The Gaussian Process (GP) combines a highly flexible non-linear regression approach with rigorous handling of uncertainty. A key feature of this approach is that, while it can be used to produce a conditional expectation function representing the mode of a posterior conditional distribution, it does not “choose a particular model fit” and construct uncertainty estimates conditional on putting full faith in that model. This is valuable because the uncertainty estimates reflect the lesser knowledge we have at locations near, at, or beyond the edge of the observed data, where results from other approaches would become highly model-dependent.
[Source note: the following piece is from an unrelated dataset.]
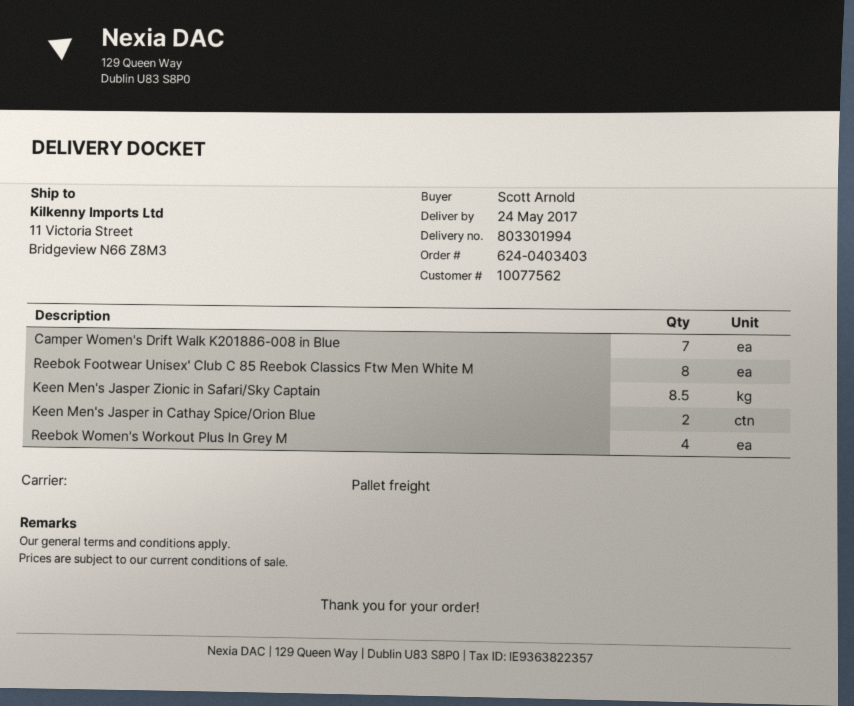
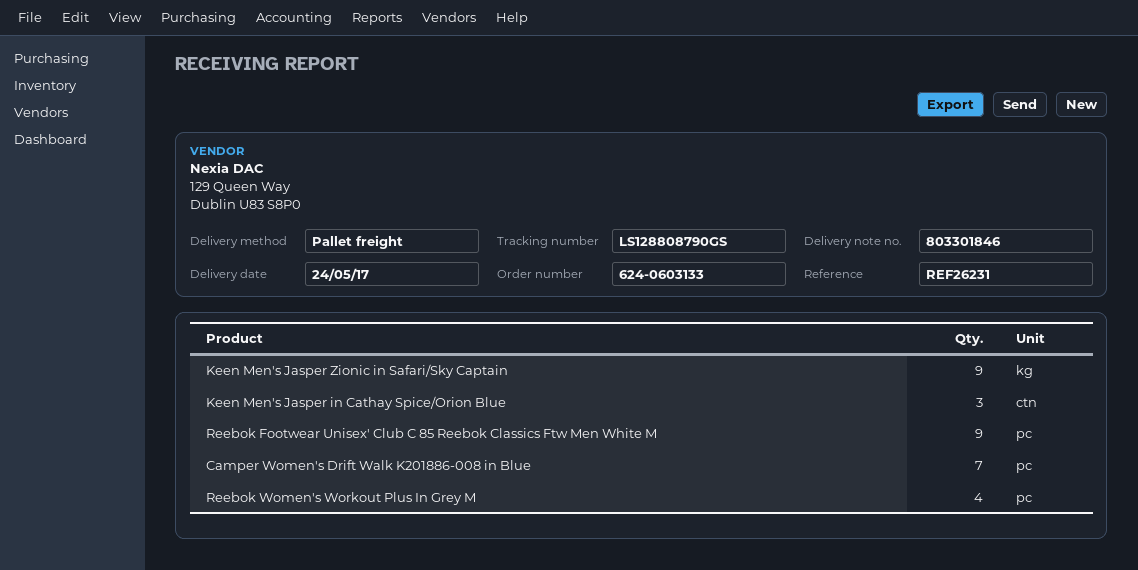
order number: 624-0403403 -> 624-0603133
delivery note number: 803301994 -> 803301846
Reebok Footwear Unisex' Club C 85 Reebok Classics Ftw Men White M: 8 -> 9
Keen Men's Jasper Zionic in Safari/Sky Captain: 8.5 -> 9
Keen Men's Jasper in Cathay Spice/Orion Blue: 2 -> 3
We first offer an accessible explanation of GPs, and provide an implementation more suitable to social science inference problems, which reduces the number of user-chosen hyperparameters from three to zero. We then illustrate the settings in which GPs can be most valuable: those where conventional approaches have poor properties due to model-dependency/extrapolation in data-sparse regions. Specifically, we demonstrate the usefulness of GPs in contexts where (i) treated and control models are needed by these groups have poor covariate overlap; (ii) regression discontinuity, which depends on model estimates taken at or just beyond the edge of their supporting data; and (iii) interrupted time-series designs, where models are fitted prior to an event by extrapolated after it.
Arguments
- b
bandwidth (default = NULL)
- s2
noise or a fraction of Y not explained by X (default = 0.3)
- optimize
a logical value to indicate whether an automatic optimized value of S2 should be used. If FALSE, users must define s2. (default = FALSE)
- scale
a logical value to indicate whether covariates should be scaled. (dafault = TRUE)
Value
- post_mean_scaled
posterior distribution of Y in a scaled form
- post_mean_orig
posterior distribution of Y in an original scale
- post_cov_scaled
posterior covariance matrix in a scaled form
- post_cov_orig
posterior covariance matrix in an original scale
- K
a kernel matrix of X
- prior_mean_scaled
prior distribution of mean in a scaled form
- X.orig
the original matrix or data set of X
- X.init
the original matrix or data set of X with categorical variables in an expanded form
- X.init.mean
the initial mean values of X
- X.init.sd
the initial standard deviation values of X
- Y.init.mean
the initial mean value of Y
- Y.init.sd
the initial standard deviation value of Y
- K
the kernel matrix of X
- Y
scaled Y
- X
scaled X
- b
bandwidth
- s2
sigma squared
- alpha
alpha value in Rasmussen and Williams (2006) p.19
- L
L value in Rasmussen and Williams (2006) p.19
- mixed_data
a logical value indicating whether X contains a categorical/binary variable
- cat_columns
a character or a numerical vector indicating the location of categorical/binary variables in X
- cat_num
a numerical vector indicating the location of categorical/binary variables in an expanded version of X
- Xcolnames
column names of X
Author
Maintainer: Chad Hazlett chazlett@ucla.edu
Authors:
Soonhong Cho tnsehdtm@gmail.com
Doeun Kim doeun2@ucla.edu (ORCID)
Examples
library(gpss)
data(lalonde)
# categorical variables must be encoded as factors
dat <- transform(lalonde, race_ethnicity = factor(race_ethnicity))
# train and test sets
idx <- sample(seq_len(nrow(dat)), 500)
dat_train <- dat[idx, ]
dat_test <- dat[-idx, ]
# Fit model
mod <- gpss(re78 ~ nsw + age + educ + race_ethnicity, data = dat_train)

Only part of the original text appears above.